Data for this task:
*** Begin section ***

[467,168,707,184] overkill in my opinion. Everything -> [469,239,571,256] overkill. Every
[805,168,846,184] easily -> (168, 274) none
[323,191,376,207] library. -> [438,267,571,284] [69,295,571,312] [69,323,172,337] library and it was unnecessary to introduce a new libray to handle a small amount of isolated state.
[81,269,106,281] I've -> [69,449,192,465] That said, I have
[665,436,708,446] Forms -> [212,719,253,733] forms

*** End section ***
*** Begin section ***

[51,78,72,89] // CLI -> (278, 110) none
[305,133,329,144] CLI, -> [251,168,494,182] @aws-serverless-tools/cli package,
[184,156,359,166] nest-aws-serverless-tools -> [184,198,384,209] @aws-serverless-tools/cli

*** End section ***

Brief: The answer must be a single number: the count of lines in the entries above that contain "none".

Result: 2